Given the diagnosis of a localized, resistant lesion, the potential benefits of local treatment were considered, leading to the decision to proceed with surgical resection. The patient subsequently underwent laparoscopic partial hepatectomy of S7, with an operative time of 2 h and 49 min (Fig. 5). The procedure was uneventful, with minimal blood loss of 30 mL. Postoperatively, the patient experienced no complications and was discharged on the 12th POD.

Fig. 5 Surgical findings. (A) Using the umbilicus as a camera port, the procedure was performed with five ports. (B) Tumor in liver segment 7 (S7).

Pathological examination of the resected tumor confirmed its identity as a metastatic GIST (Fig. 6A), with positive immunohistochemical staining for KIT and DOG1 (Fig. 6B–6D). Genetic analysis identified a mutation in KIT exon 9. Sunitinib therapy was temporarily paused for 2 weeks before and after surgery but was resumed postoperatively.

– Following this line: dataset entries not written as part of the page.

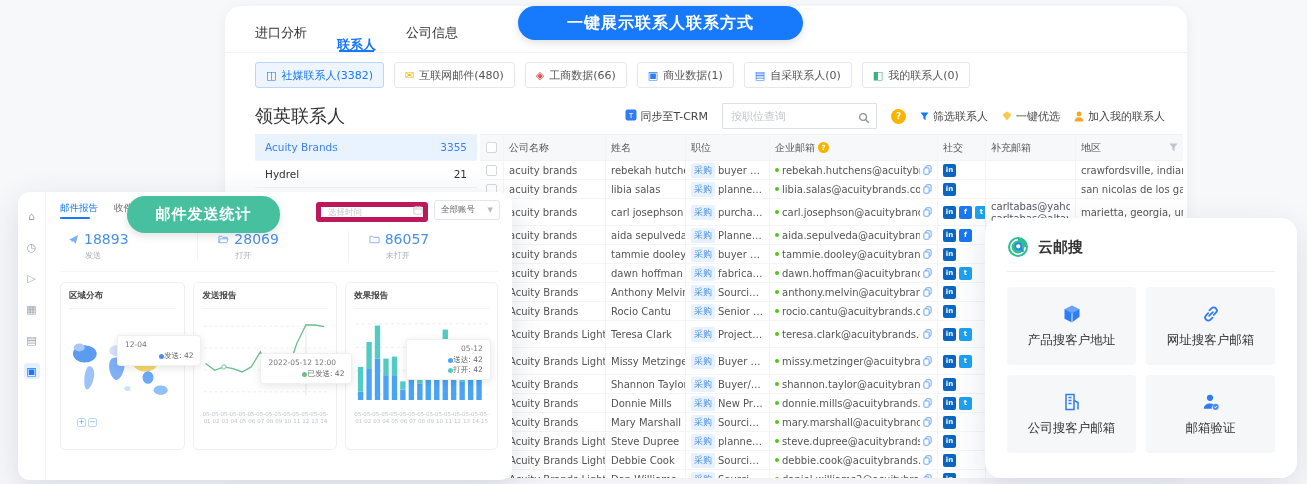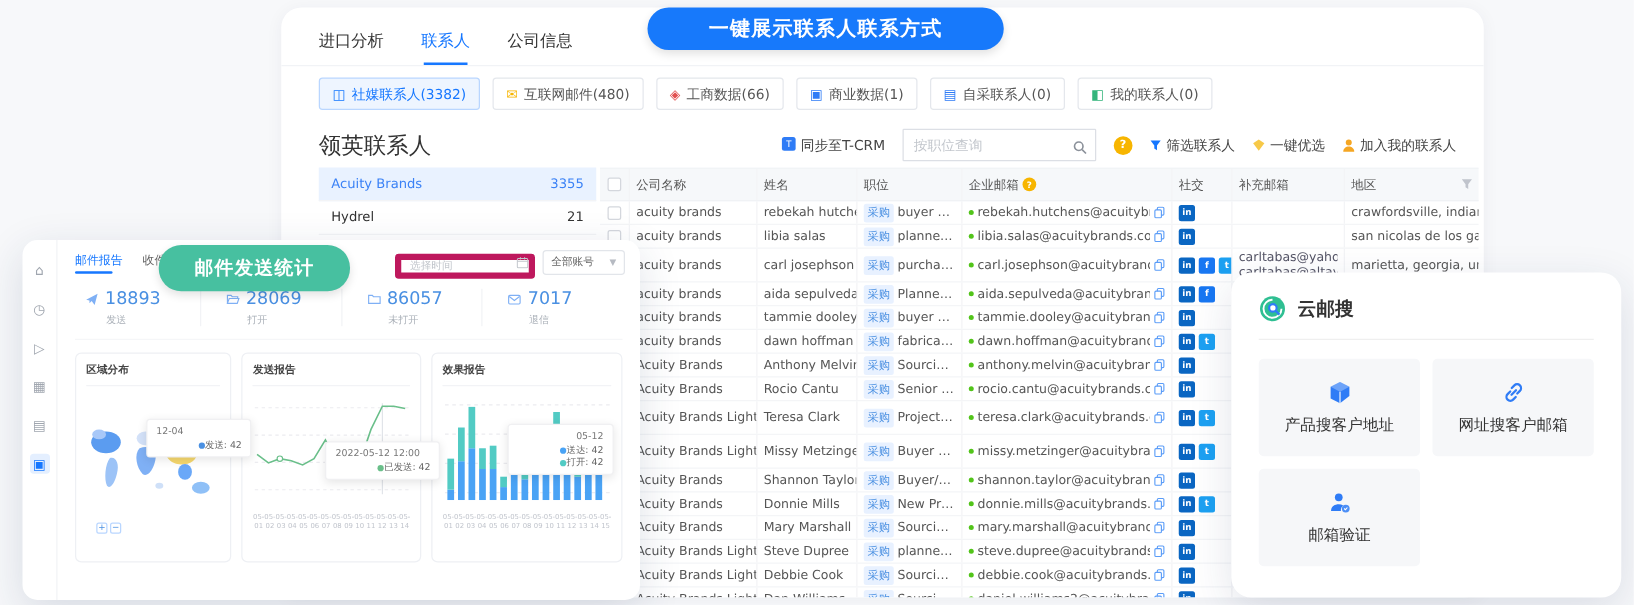--- a/index.html
+++ b/index.html
@@ -4,21 +4,21 @@
 <style>
   * { margin:0; padding:0; box-sizing:border-box; }
   html,body { width:1307px; height:484px; }
   body { font-family:"DejaVu Sans","Liberation Sans",sans-serif; background:#f7f8fa; position:relative; overflow:hidden; }
 
   
   .crm-card { position:absolute; left:225px; top:6px; width:962px; height:472px;
     background:#fff; border-radius:16px; box-shadow:0 2px 14px rgba(20,40,80,.05); overflow:hidden; }
   .top-tabs { position:absolute; left:30px; top:12px; height:32px; display:flex; gap:30px; }
   .top-tab { font-size:13px; color:#333; cursor:pointer; padding-top:6px; position:relative; }
-  .top-tab.active { color:#1677ff; font-weight:normal; }
+  .top-tab.active { color:#1677ff; font-weight:bold;margin-top:12px; }
   .top-tab.active::after { content:''; position:absolute; left:2px; right:2px; bottom:-2px; height:2px; background:#1677ff; }
   .tabs-divider { position:absolute; left:0; right:0; top:46px; height:1px; background:#f1f3f6; }
 
   .chips { position:absolute; left:30px; top:56px; display:flex; gap:10px; }
   .chip { display:flex; align-items:center; gap:5px; height:26px; padding:0 10px; border:1px solid #e4e7ec;
     border-radius:3px; background:#fff; font-size:11px; color:#555; cursor:pointer; white-space:nowrap; }
   .chip.active { border-color:#b9d6ff; background:#eef5ff; color:#1677ff; }
   .chip .chip-ic { font-size:11px; line-height:1; }
 
   .section-row { position:absolute; left:30px; right:22px; top:96px; height:28px; display:flex; align-items:center; }
@@ -862,32 +862,20 @@
         <div class="stat">
           <div class="top">
             <span style="display: flex;">
               <svg width="11" height="11" viewBox="0 0 12 12" fill="none" stroke="currentColor">
                 <path d="M1 2.5h3.2l1 1.2H11v5.8H1z"></path>
               </svg>
             </span>
             <span class="val">86057</span>
           </div>
           <div class="lbl">未打开</div>
-        </div>
-        <div class="stat">
-          <div class="top">
-            <span style="display: flex;">
-              <svg width="11" height="11" viewBox="0 0 12 12" fill="none" stroke="currentColor">
-                <rect x="1" y="2.5" width="10" height="7.5" rx="1"></rect>
-                <path d="M1.5 3.5L6 7l4.5-3.5"></path>
-              </svg>
-            </span>
-            <span class="val">7017</span>
-          </div>
-          <div class="lbl">退信</div>
         </div>
       </div>
     <div class="mp-charts">
       <div class="chart-card">
         <div class="ctitle">区域分布</div>
         <div class="chart-body" id="mapBody"><svg width="100%" height="118" viewBox="0 0 136 118">
               <ellipse cx="20" cy="36" rx="15" ry="11" fill="#5b9cf0"></ellipse>
               <ellipse cx="13" cy="28" rx="7" ry="5" fill="#a8c8f8"></ellipse>
               <path d="M24 52 C30 50 34 58 31 68 C29 77 24 84 21 80 C18 74 19 58 24 52z" fill="#9cc3f7"></path>
               <ellipse cx="60" cy="32" rx="9" ry="7" fill="#d4e2f9"></ellipse>
@@ -1039,20 +1027,30 @@
           <svg width="20" height="20" viewBox="0 0 20 20" fill="none" stroke="currentColor" stroke-width="1.8" stroke-linecap="round">
             <path d="M8.2 11.8l3.6-3.6"></path>
             <path d="M7.2 9.2l-2.1 2.1a3.1 3.1 0 104.4 4.4l2.1-2.1"></path>
             <path d="M12.8 10.8l2.1-2.1a3.1 3.1 0 10-4.4-4.4L8.4 6.4"></path>
           </svg>
         </div>
         <div class="clb">网址搜客户邮箱</div>
       </div>
       <div class="cloud-card">
         <div class="cic">
+          <svg width="20" height="20" viewBox="0 0 20 20" fill="none" stroke="currentColor" stroke-width="1.5">
+            <rect x="4" y="2.5" width="8" height="15"></rect>
+            <path d="M6.5 5.5h3M6.5 8.5h3M6.5 11.5h3"></path>
+            <path d="M12 8.5l4 2v7"></path>
+          </svg>
+        </div>
+        <div class="clb">公司搜客户邮箱</div>
+      </div>
+      <div class="cloud-card">
+        <div class="cic">
           <svg width="20" height="20" viewBox="0 0 20 20" fill="currentColor">
             <circle cx="9" cy="5.8" r="3.1"></circle>
             <path d="M2.8 16.8c0-3.4 2.8-5.4 6.2-5.4 1.3 0 2.5.3 3.5.9-1.1.9-1.8 2.2-1.8 3.7l.1.8z"></path>
             <circle cx="14.6" cy="14.8" r="3.1" opacity="0.85"></circle>
             <path d="M13.3 14.8l1 1 1.6-1.8" stroke="#fff" stroke-width="0.9" fill="none"></path>
           </svg>
         </div>
         <div class="clb">邮箱验证</div>
       </div>
     </div>

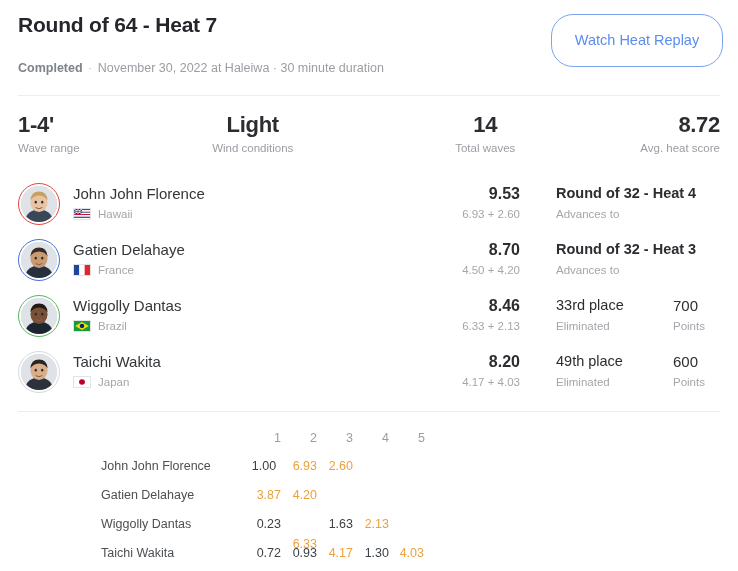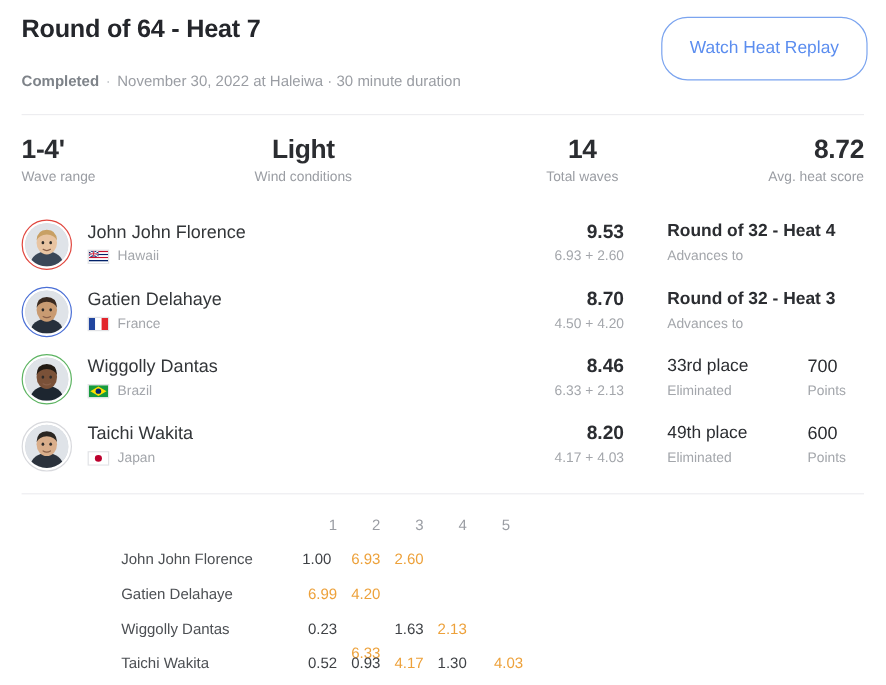--- a/index.html
+++ b/index.html
@@ -400,34 +400,34 @@
       </div>
     <div id="wave-body">
         <div class="wave-row">
           <div class="wave-name">John John Florence</div>
           <div class="wave-cell" style="left: 229px; text-align: center;">1.00</div>
           <div class="wave-cell hl" style="left: 265px;">6.93</div>
           <div class="wave-cell hl" style="left: 301px;">2.60</div>
         </div>
         <div class="wave-row">
           <div class="wave-name">Gatien Delahaye</div>
-          <div class="wave-cell hl" style="left: 229px;">6.99</div>
+          <div class="wave-cell hl" style="left: 229px;">3.87</div>
           <div class="wave-cell hl" style="left: 265px;">4.20</div>
         </div>
         <div class="wave-row">
           <div class="wave-name">Wiggolly Dantas</div>
           <div class="wave-cell" style="left: 229px;">0.23</div>
           <div class="wave-cell hl" style="left: 265px; margin-top: 20px;">6.33</div>
           <div class="wave-cell" style="left: 301px;">1.63</div>
           <div class="wave-cell hl" style="left: 337px;">2.13</div>
         </div>
         <div class="wave-row">
           <div class="wave-name">Taichi Wakita</div>
-          <div class="wave-cell" style="left: 229px;">0.52</div>
+          <div class="wave-cell" style="left: 229px;">0.72</div>
           <div class="wave-cell" style="left: 265px;">0.93</div>
           <div class="wave-cell hl" style="left: 301px;">4.17</div>
           <div class="wave-cell" style="left: 337px;">1.30</div>
-          <div class="wave-cell hl" style="left: 384px;">4.03</div>
+          <div class="wave-cell hl" style="left: 372px;">4.03</div>
         </div>
       </div>
   </div>
 
 </div>
 
 </body></html>

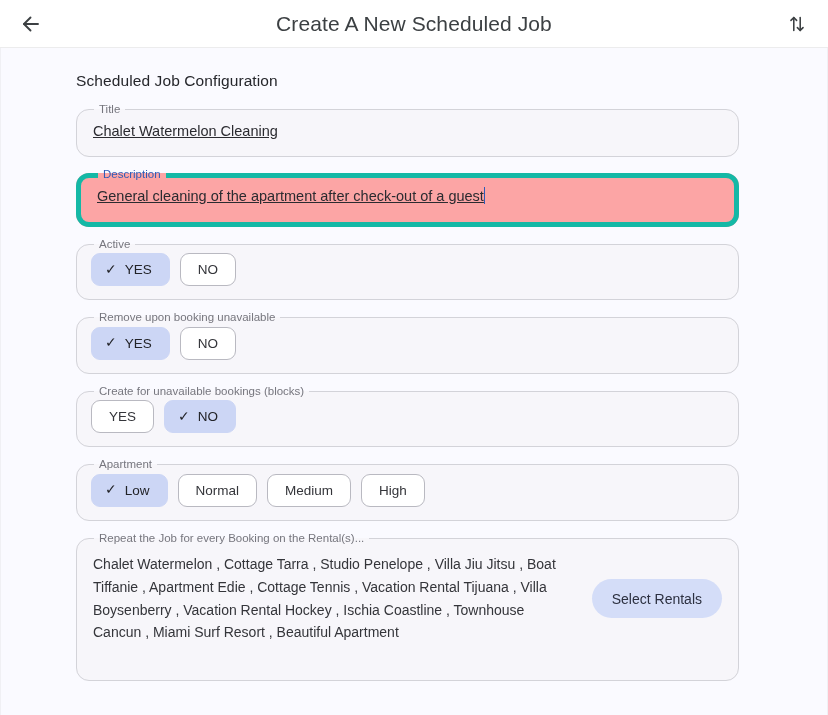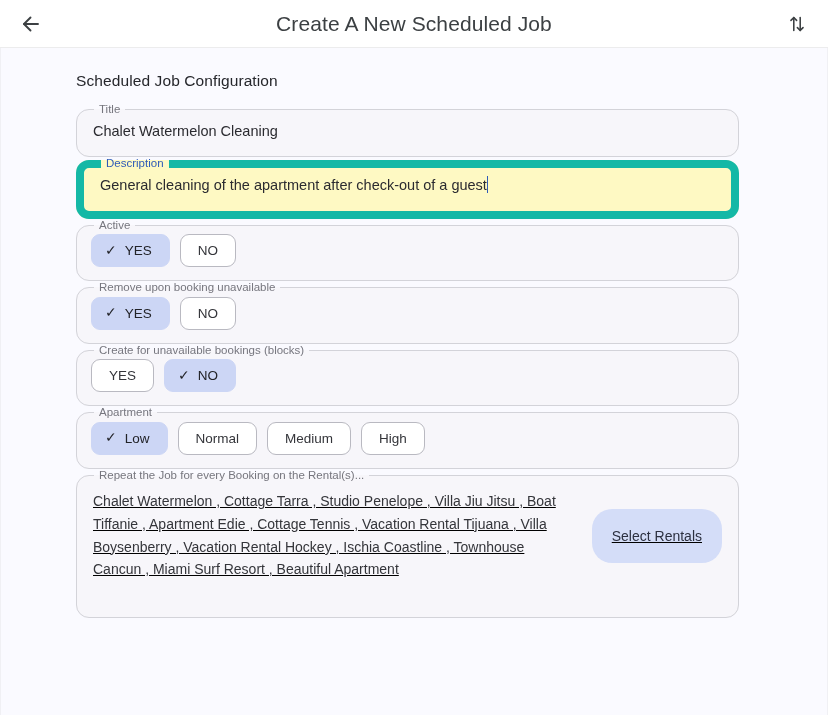--- a/index.html
+++ b/index.html
@@ -60,43 +60,44 @@
     letter-spacing: .1px;
   }
   .section-title.second { margin-top: 22px; margin-bottom: 15px; }
 
   
   fieldset.field {
     position: relative;
     border: 1px solid #d3d3d9;
     border-radius: 13px;
     background: #f7f6fa;
-    margin: 0 0 1px 0;
+    margin: 0 0 12px 0;
     padding: 0 14px 0 14px;
     min-width: 0;
   }
   fieldset.field > legend {
     font-size: 11.5px;
     color: #76767e;
     padding: 0 5px;
     margin-left: 3px;
     line-height: 1;
   }
   fieldset.field.focused {
-    border: 8px solid #14b8a6;
-    background: #fef9c3;
+    border: 5px solid #14b8a6;
+    background: #fca5a5;
   }
   fieldset.field.focused > legend { color: #2f5bb7; }
 
   .field-value {
     font-size: 14.5px;
     color: #2b2b30;
     padding: 6px 2px 16px 2px;
     line-height: 1.3;
     white-space: nowrap;
+    text-decoration: underline;
   }
   .field-value .caret {
     display: inline-block;
     width: 1.5px;
     height: 17px;
     background: #2f5bb7;
     vertical-align: -3px;
     margin-left: 0px;
   }
 
@@ -136,34 +137,33 @@
     transform: translateY(-1px);
   }
 
   
   fieldset.field.rentals { padding-bottom: 16px; }
   .rentals-body {
     display: flex;
     align-items: center;
     gap: 18px;
     padding: 9px 2px 20px 2px;
-    text-decoration: underline;
   }
   .rentals-list {
     flex: 1 1 auto;
     font-size: 14px;
     color: #34353a;
     line-height: 1.62;
   }
   .pill-btn {
     flex: 0 0 auto;
     background: #d4ddf8;
     border: none;
     border-radius: 20px;
-    height: 54px;
+    height: 39px;
     padding: 0 20px;
     font-size: 14px;
     color: #2c3040;
     cursor: pointer;
     font-family: "Liberation Sans", sans-serif;
     white-space: nowrap;
   }
 </style>
 </head>
 <body>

Fig. 6 (A) The macroscopic findings of the resected liver. (B) Pathological findings. Bar represents 100 μm. Hematoxylin and eosin (B), Discovered on GIST-1 (C) and KIT (D) sections of gastric GISTs.

GIST, gastrointestinal stromal tumor

Nine years of post-sunitinib initiation, all other lesions have remained well-controlled, with no evidence of GIST recurrence.

DISCUSSION

We report a case of drug-resistant GIST with multiple liver metastases and peritoneal metastases that achieved long-term survival through a multidisciplinary approach combining sunitinib and surgery. In this case, surgical intervention was safely performed without intraoperative or postoperative complications, even during sunitinib administration. Sunitinib treatment has been successfully continuing for over 9 years, including more than 2 years postoperatively.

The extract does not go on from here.